• _TO DO_:
Only the number is wanted: how many lines of the data contain "samples"?

• _DATA EXCERPTS_:
-----
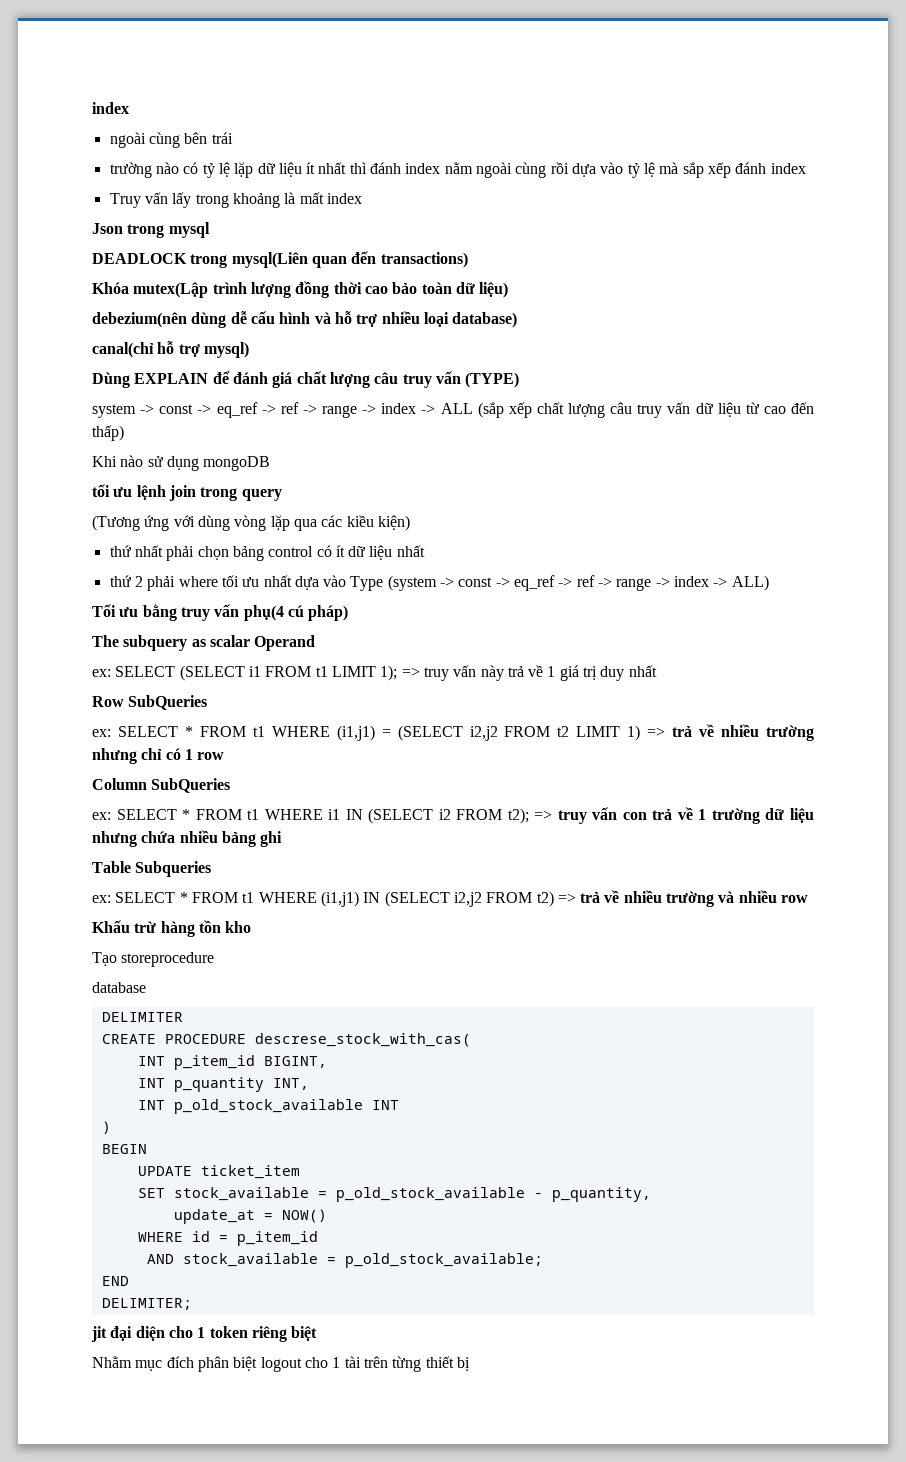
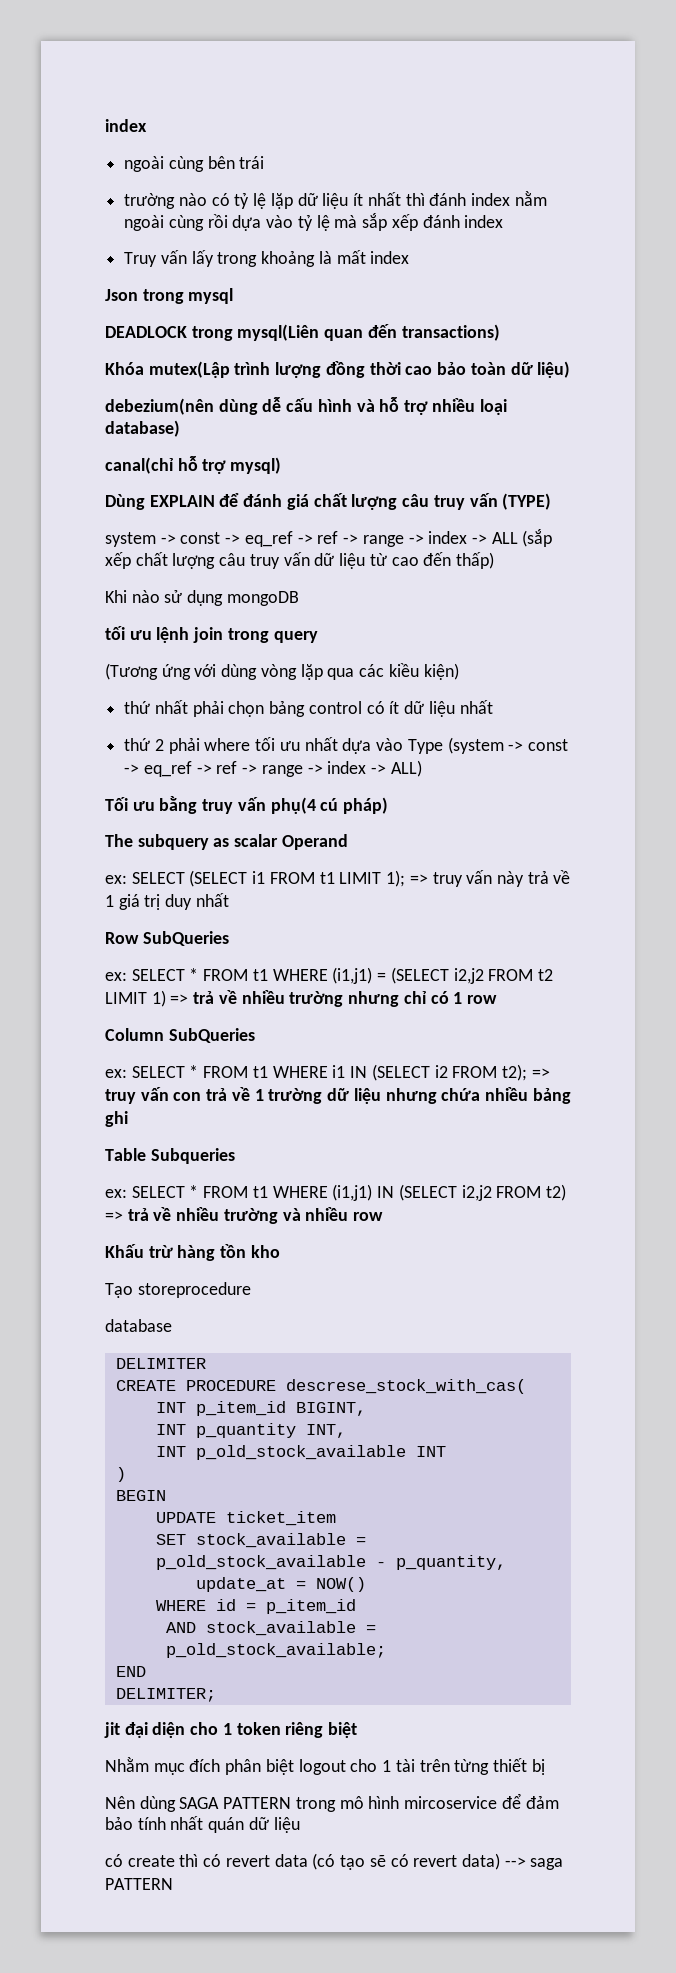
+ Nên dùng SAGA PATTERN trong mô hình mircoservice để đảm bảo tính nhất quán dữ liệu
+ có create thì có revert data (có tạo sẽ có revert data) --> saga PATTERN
-----
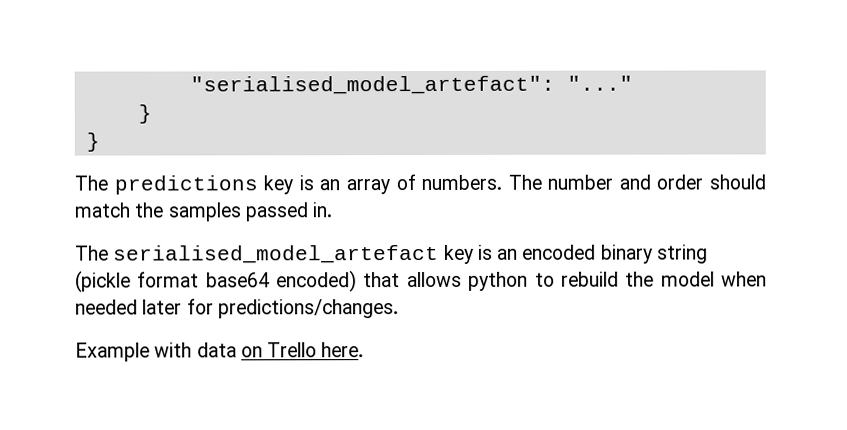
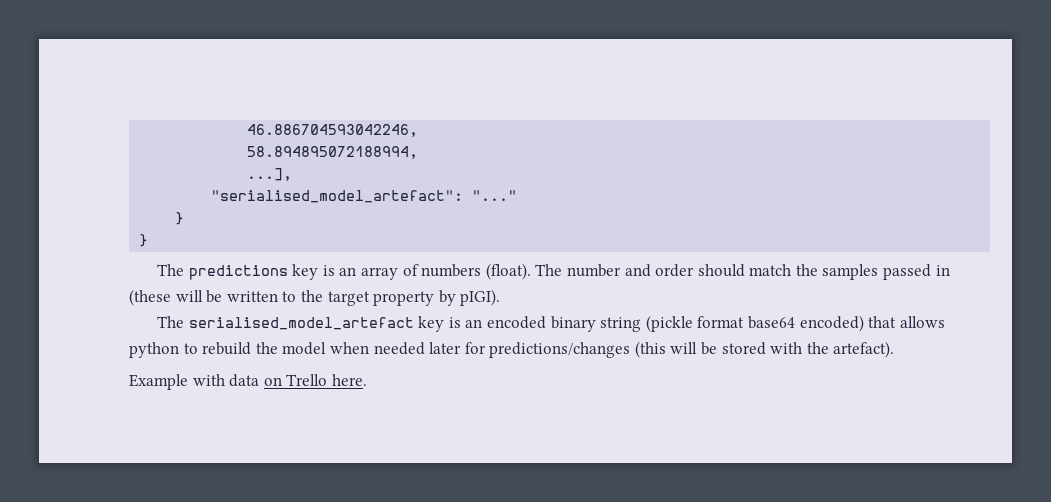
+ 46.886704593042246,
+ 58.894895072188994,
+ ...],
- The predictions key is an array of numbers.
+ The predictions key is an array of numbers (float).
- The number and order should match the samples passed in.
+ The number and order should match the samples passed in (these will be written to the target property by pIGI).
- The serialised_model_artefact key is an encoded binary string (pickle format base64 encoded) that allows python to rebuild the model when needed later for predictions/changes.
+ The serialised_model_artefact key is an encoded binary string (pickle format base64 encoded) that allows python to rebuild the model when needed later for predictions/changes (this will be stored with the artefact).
-----
• _SOLUTION FOR THIS TASK_:
2